While the rest of the Australian film industry is languishing, horror movies are alive and thriving and reaping in the big bucks according to a Queensland University of Technology researcher.
PhD student Mark David Ryan is undertaking the first in-depth study into the re-emergence of horror films and the reasons why horror hungry fans can't get enough of our Aussie schlock.
Mr Ryan said while the rest of the Australian film industry had experienced a contraction in the sales of films to overseas markets, the demand for Aussie horror films had never been stronger.
"Like the undead from beyond the grave, Australian horror films are alive and well,'' he said.
"Throughout the 2000's, Australian horror production has enjoyed a period of growth that is unequaled throughout the past three and half decades of Australian film history.
Mr Ryan said that in the last eight years, the production of Australian horror had trebled, with more than 60 titles produced or in development, including several breakout successes attracting strong international profiles.

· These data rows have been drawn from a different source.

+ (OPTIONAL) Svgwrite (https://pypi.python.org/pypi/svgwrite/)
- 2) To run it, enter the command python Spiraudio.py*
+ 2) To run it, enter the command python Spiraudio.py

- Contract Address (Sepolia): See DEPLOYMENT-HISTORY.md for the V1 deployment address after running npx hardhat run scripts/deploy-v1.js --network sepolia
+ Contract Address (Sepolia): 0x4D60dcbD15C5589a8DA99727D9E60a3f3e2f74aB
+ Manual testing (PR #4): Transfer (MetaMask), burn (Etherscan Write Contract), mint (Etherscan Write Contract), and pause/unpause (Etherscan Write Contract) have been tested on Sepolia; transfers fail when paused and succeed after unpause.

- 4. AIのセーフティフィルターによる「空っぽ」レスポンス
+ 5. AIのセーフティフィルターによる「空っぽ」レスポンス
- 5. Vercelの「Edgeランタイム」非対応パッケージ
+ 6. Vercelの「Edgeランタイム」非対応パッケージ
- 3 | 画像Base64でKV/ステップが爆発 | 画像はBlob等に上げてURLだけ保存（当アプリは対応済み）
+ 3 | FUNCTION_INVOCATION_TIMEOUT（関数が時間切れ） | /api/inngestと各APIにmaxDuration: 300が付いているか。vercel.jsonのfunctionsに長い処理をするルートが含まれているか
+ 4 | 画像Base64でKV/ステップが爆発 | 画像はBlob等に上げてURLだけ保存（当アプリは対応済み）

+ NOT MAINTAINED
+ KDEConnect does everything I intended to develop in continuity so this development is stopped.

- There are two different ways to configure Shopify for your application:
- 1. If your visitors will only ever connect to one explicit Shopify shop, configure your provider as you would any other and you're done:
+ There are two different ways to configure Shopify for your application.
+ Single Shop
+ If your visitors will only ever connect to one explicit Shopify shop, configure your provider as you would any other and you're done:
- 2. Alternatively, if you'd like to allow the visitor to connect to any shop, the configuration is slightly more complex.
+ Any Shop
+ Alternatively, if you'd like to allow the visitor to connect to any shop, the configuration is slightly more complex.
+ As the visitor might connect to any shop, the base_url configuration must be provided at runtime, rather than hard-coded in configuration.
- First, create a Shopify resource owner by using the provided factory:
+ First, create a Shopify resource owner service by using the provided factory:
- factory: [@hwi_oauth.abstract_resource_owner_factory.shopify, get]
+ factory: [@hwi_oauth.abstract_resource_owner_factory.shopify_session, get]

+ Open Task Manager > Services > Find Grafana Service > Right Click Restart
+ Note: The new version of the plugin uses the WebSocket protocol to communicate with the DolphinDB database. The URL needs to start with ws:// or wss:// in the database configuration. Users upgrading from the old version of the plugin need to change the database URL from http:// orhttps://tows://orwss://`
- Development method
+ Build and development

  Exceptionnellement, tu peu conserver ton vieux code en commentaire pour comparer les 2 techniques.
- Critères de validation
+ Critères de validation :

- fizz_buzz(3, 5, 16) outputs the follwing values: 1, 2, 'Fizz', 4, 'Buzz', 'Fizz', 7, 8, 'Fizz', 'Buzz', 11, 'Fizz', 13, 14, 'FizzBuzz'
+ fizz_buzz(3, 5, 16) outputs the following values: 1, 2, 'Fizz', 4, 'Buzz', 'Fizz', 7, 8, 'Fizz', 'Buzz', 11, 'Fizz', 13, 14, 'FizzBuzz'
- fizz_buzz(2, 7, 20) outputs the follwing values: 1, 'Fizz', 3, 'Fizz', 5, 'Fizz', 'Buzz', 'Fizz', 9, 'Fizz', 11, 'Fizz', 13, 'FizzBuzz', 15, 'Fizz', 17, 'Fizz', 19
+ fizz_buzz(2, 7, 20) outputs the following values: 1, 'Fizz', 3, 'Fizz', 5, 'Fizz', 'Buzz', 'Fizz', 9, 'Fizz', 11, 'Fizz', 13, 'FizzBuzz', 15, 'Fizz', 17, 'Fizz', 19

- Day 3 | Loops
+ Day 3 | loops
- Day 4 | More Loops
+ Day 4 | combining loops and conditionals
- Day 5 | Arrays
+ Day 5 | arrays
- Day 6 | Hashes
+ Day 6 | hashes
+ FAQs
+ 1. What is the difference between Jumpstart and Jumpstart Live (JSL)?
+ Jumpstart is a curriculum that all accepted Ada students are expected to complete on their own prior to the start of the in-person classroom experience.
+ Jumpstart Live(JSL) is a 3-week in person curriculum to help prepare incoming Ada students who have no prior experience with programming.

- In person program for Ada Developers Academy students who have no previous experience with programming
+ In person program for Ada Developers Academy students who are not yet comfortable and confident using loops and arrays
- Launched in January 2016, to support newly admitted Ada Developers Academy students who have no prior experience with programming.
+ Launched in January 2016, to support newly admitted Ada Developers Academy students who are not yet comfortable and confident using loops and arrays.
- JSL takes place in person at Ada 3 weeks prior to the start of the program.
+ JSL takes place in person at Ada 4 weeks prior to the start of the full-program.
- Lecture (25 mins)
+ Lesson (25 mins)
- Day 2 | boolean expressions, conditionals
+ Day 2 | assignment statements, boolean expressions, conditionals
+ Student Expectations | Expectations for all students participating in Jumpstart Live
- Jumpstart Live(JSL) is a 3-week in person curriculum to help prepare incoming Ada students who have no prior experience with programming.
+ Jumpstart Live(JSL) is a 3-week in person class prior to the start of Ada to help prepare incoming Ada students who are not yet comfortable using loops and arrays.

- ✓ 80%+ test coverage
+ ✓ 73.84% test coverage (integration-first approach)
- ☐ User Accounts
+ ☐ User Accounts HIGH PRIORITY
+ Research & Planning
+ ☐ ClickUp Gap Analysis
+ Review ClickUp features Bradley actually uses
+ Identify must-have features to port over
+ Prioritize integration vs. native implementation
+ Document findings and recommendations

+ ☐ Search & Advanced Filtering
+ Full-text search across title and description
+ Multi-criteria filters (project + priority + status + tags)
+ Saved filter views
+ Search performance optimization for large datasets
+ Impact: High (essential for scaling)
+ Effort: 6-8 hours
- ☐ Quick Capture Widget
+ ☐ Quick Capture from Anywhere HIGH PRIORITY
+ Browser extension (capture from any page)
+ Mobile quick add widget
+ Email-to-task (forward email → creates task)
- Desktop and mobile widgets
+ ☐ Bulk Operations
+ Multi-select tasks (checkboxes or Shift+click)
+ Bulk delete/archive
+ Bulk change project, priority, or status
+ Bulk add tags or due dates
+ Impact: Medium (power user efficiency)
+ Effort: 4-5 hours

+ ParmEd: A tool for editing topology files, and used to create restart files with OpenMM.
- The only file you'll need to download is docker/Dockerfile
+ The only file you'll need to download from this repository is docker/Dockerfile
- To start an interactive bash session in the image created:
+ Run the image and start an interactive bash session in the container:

"In 2004, Saw, which was created by Australian filmmakers but produced in the US for US$1.2 million, returned over US$100 million at the global box office, '' he said.
"It subsequently became the most successful international horror franchises in almost two decades, with Saw I, II, III and IV grossing over US$450 million at the global box office alone.
"Wolf Creek, produced in 2005 for A$1.4 million, returned over A$50 million in worldwide revenue, while other films such as Undead, Feed, Storm Warning, and Cut have connected with cult and horror audiences in DVD markets around the globe.
"Another recent success was the film Black Water which sold into 76 countries to become one of the most widely distributed Australian films in the last year. ''
Mr Ryan said the global appetite for fright was in many ways a reflection of the age in which we live.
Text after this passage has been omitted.